After finding the line with "- [Schedule 6" in the entries below, retype exactly each line from there through the line with "- 1 This is", including that final line.

*** Begin section ***

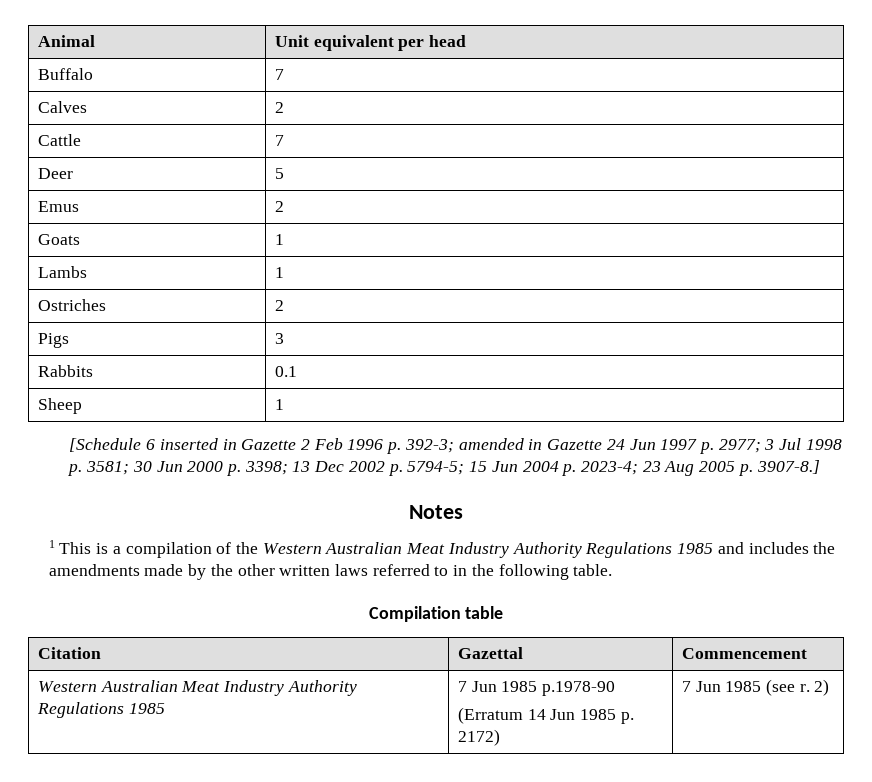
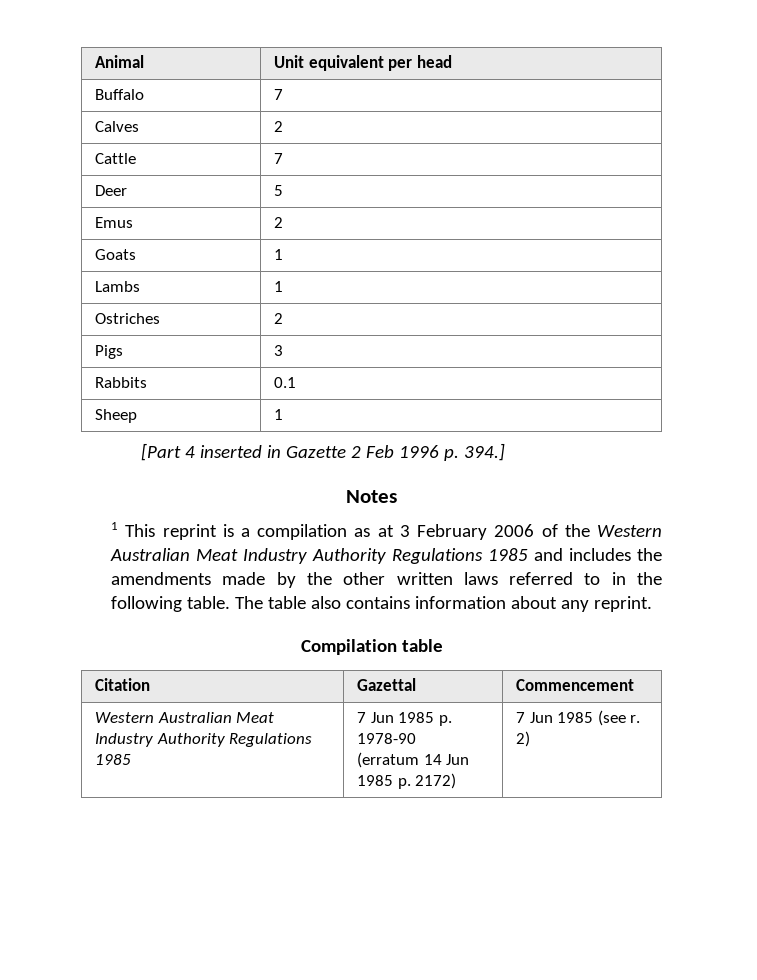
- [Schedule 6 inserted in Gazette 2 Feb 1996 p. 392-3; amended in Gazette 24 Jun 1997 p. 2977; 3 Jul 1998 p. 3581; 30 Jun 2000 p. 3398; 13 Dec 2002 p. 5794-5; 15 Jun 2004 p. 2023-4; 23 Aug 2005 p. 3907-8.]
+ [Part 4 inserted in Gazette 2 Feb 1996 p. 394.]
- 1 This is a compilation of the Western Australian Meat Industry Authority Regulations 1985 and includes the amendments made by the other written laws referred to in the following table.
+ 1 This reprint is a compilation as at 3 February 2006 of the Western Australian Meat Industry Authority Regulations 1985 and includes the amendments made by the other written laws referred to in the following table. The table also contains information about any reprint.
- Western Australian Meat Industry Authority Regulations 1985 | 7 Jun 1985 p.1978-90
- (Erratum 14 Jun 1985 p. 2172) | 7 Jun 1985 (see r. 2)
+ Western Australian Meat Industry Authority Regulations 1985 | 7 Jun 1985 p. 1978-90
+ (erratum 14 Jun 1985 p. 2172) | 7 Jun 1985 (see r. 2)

*** End section ***
*** Begin section ***

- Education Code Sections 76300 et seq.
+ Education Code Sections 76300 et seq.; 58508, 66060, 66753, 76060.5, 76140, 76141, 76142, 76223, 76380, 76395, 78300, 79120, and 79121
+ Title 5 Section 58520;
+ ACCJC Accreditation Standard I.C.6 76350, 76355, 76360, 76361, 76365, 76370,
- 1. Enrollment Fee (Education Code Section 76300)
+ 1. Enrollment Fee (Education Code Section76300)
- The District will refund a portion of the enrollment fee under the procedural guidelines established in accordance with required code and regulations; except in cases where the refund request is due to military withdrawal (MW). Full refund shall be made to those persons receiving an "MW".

*** End section ***
*** Begin section ***

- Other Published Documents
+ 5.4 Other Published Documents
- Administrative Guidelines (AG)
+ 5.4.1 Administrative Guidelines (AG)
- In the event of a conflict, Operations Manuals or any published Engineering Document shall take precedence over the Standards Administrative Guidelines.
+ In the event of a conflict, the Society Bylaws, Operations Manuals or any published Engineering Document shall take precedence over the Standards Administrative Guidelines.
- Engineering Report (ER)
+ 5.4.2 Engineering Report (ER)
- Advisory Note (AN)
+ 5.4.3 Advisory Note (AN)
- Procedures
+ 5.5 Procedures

*** End section ***

*Reply*.
- [Schedule 6 inserted in Gazette 2 Feb 1996 p. 392-3; amended in Gazette 24 Jun 1997 p. 2977; 3 Jul 1998 p. 3581; 30 Jun 2000 p. 3398; 13 Dec 2002 p. 5794-5; 15 Jun 2004 p. 2023-4; 23 Aug 2005 p. 3907-8.]
+ [Part 4 inserted in Gazette 2 Feb 1996 p. 394.]
- 1 This is a compilation of the Western Australian Meat Industry Authority Regulations 1985 and includes the amendments made by the other written laws referred to in the following table.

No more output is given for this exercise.